To extend the freshness of your bars:

  • Storage: Store leftover bars in an airtight container in the refrigerator for up to 4-5 days.
  • Freezing: These bars freeze well! Cut them into squares, wrap in foil, and store in a freezer-safe container. They should keep for about 2 months. Thaw in the fridge before serving.

Conclusion

These Rhubarb Custard Bars are a delightful way to highlight the unique flavor of rhubarb, perfect for celebrating the arrival of warm weather. With their creamy custard and crisp crust, they are sure to become a favorite among family and friends. Give this easy recipe a try and enjoy the sweet, tangy treat!

FAQs

1. Can I use other fruits instead of rhubarb?

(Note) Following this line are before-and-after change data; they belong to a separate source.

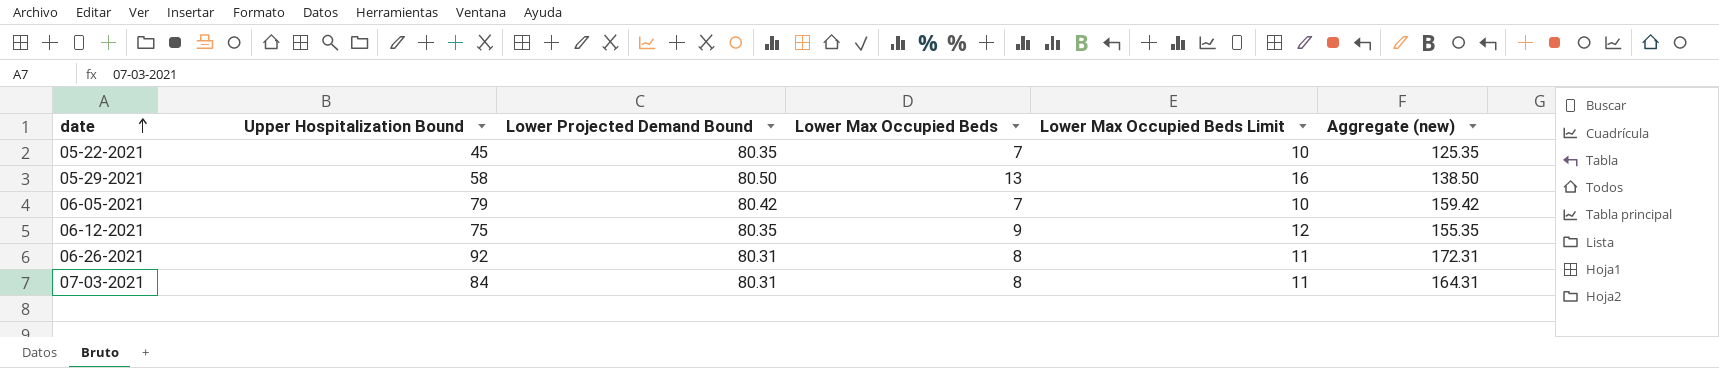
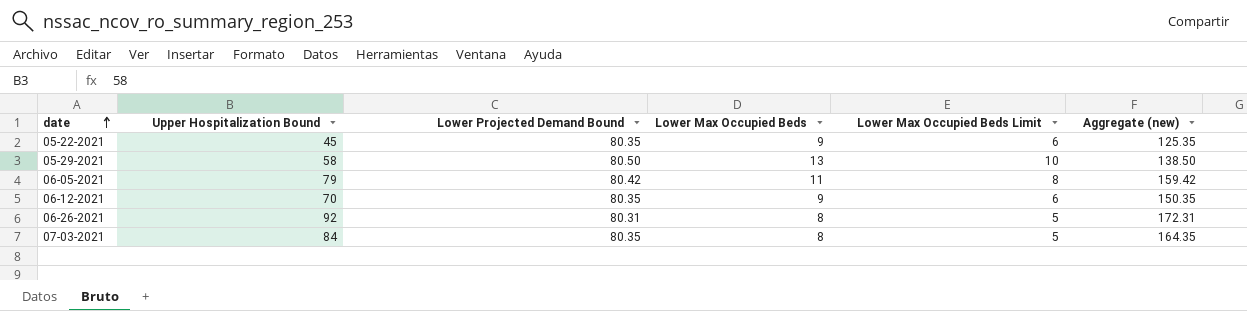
column Lower Max Occupied Beds Limit | formula: [Lower Max Occupied Beds] + 3 -> [Lower Max Occupied Beds] - 3
05-22-2021 | Lower Max Occupied Beds: 7 -> 9
06-05-2021 | Lower Max Occupied Beds: 7 -> 11
06-12-2021 | Upper Hospitalization Bound: 75 -> 70
06-12-2021 | Aggregate (new): 155.35 -> 150.35
07-03-2021 | Lower Projected Demand Bound: 80.31 -> 80.35
07-03-2021 | Aggregate (new): 164.31 -> 164.35

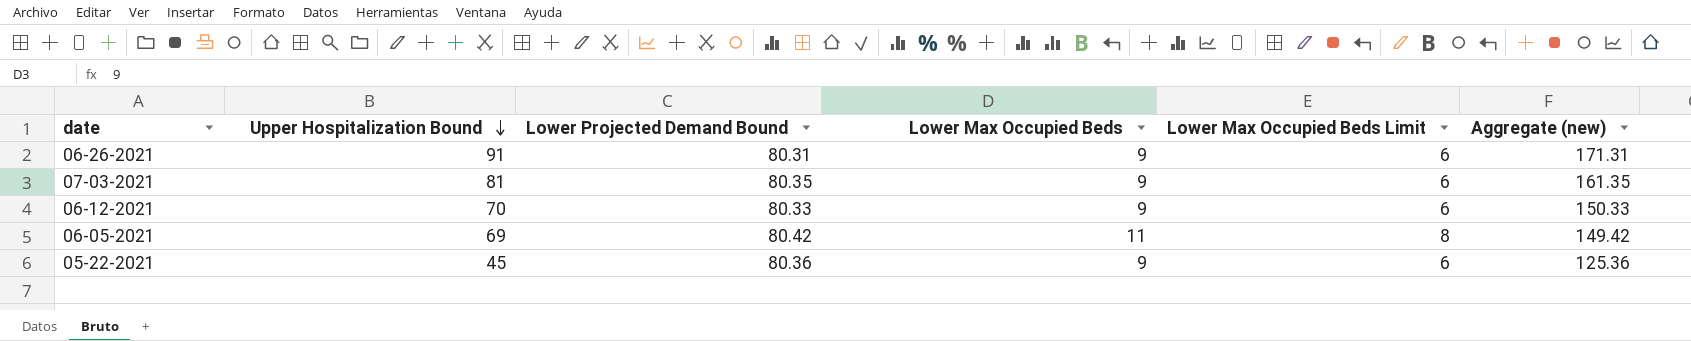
row order: date ascending -> Upper Hospitalization Bound descending
row 05-29-2021: 58 | 80.50 | 13 | 10 | 138.50 -> none
06-26-2021 | Upper Hospitalization Bound: 92 -> 91
06-26-2021 | Lower Max Occupied Beds: 8 -> 9
06-26-2021 | Lower Max Occupied Beds Limit: 5 -> 6
06-26-2021 | Aggregate (new): 172.31 -> 171.31
07-03-2021 | Upper Hospitalization Bound: 84 -> 81
07-03-2021 | Lower Max Occupied Beds: 8 -> 9
07-03-2021 | Lower Max Occupied Beds Limit: 5 -> 6
07-03-2021 | Aggregate (new): 164.35 -> 161.35
06-12-2021 | Lower Projected Demand Bound: 80.35 -> 80.33
06-12-2021 | Aggregate (new): 150.35 -> 150.33
06-05-2021 | Upper Hospitalization Bound: 79 -> 69
06-05-2021 | Aggregate (new): 159.42 -> 149.42
05-22-2021 | Lower Projected Demand Bound: 80.35 -> 80.36
05-22-2021 | Aggregate (new): 125.35 -> 125.36

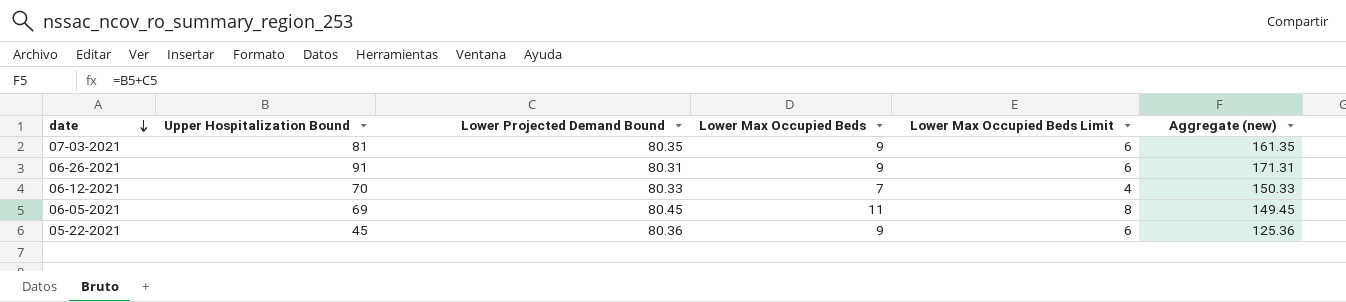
row order: Upper Hospitalization Bound descending -> date descending
06-12-2021 | Lower Max Occupied Beds: 9 -> 7
06-12-2021 | Lower Max Occupied Beds Limit: 6 -> 4
06-05-2021 | Lower Projected Demand Bound: 80.42 -> 80.45
06-05-2021 | Aggregate (new): 149.42 -> 149.45

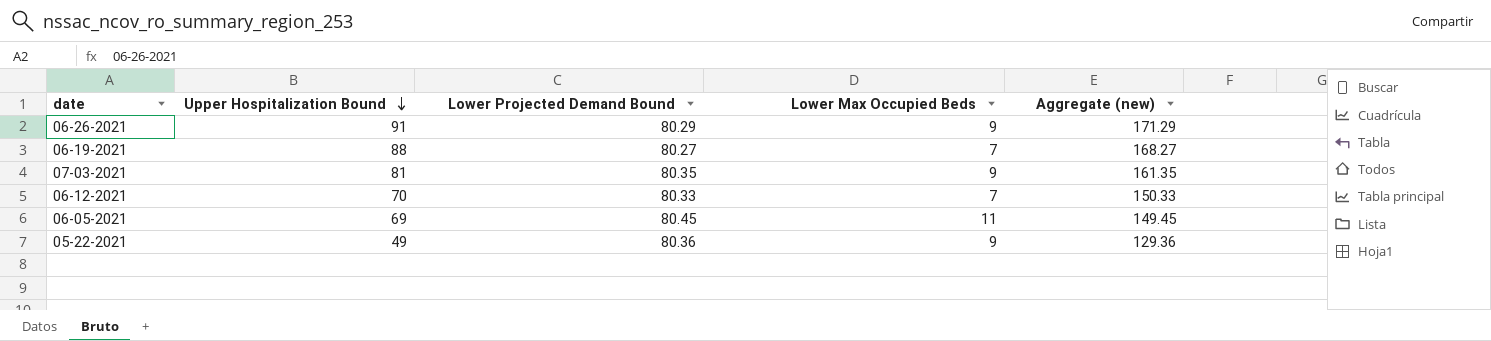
row order: date descending -> Upper Hospitalization Bound descending
column Lower Max Occupied Beds Limit | formula: [Lower Max Occupied Beds] - 3 -> none
06-26-2021 | Lower Projected Demand Bound: 80.31 -> 80.29
06-26-2021 | Aggregate (new): 171.31 -> 171.29
row 06-19-2021: none -> 88 | 80.27 | 7 | 168.27
05-22-2021 | Upper Hospitalization Bound: 45 -> 49
05-22-2021 | Aggregate (new): 125.36 -> 129.36

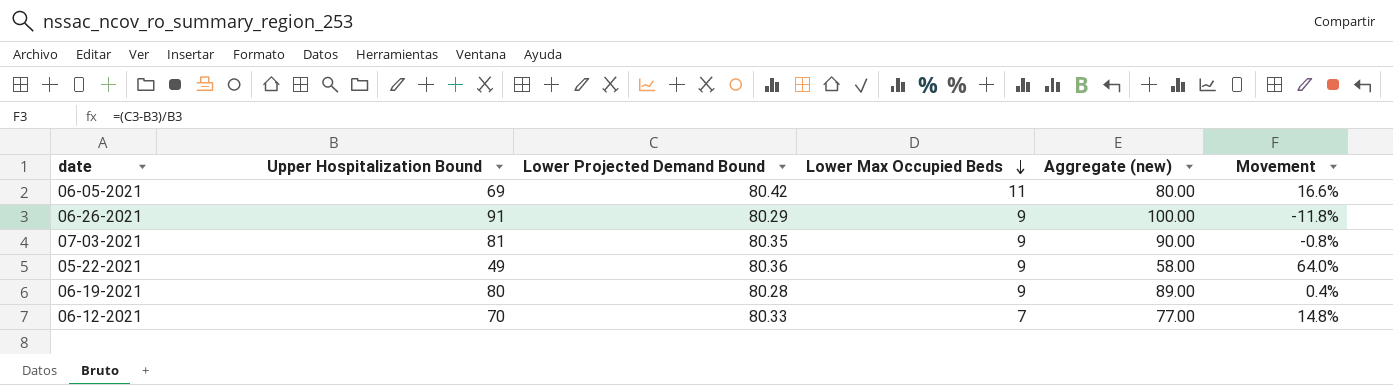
row order: Upper Hospitalization Bound descending -> Lower Max Occupied Beds descending
column Aggregate (new) | formula: [Upper Hospitalization Bound] + [Lower Projected Demand Bound] -> [Upper Hospitalization Bound] + [Lower Max Occupied Beds]
column Movement | formula: none -> ([Lower Projected Demand Bound] - [Upper Hospitalization Bound]) / [Upper Hospitalization Bound]
06-05-2021 | Lower Projected Demand Bound: 80.45 -> 80.42
06-19-2021 | Upper Hospitalization Bound: 88 -> 80
06-19-2021 | Lower Projected Demand Bound: 80.27 -> 80.28
06-19-2021 | Lower Max Occupied Beds: 7 -> 9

Absolutely! You can substitute rhubarb with fresh berries, peaches, or apples for a different flavor profile.

2. Can I make the custard without eggs?

While eggs provide structure, you can experiment with flax eggs or commercial egg replacers for a vegan option. The texture may differ slightly.

3. How do I know when the custard is set?

The custard should be lightly golden and firm to the touch, with only a slight jiggle when moved.

4. Is this recipe customizable?

Yes! Feel free to add zest from a lemon or orange for an extra flavor boost, or try spices like cinnamon for a twist.

5. Can these bars be made ahead of time?

Yes! The bars can be made a day ahead, and they often taste even better after sitting in the fridge overnight, allowing the flavors to meld.

Enjoy your delightful Rhubarb Custard Bars, and savor every delicious bite!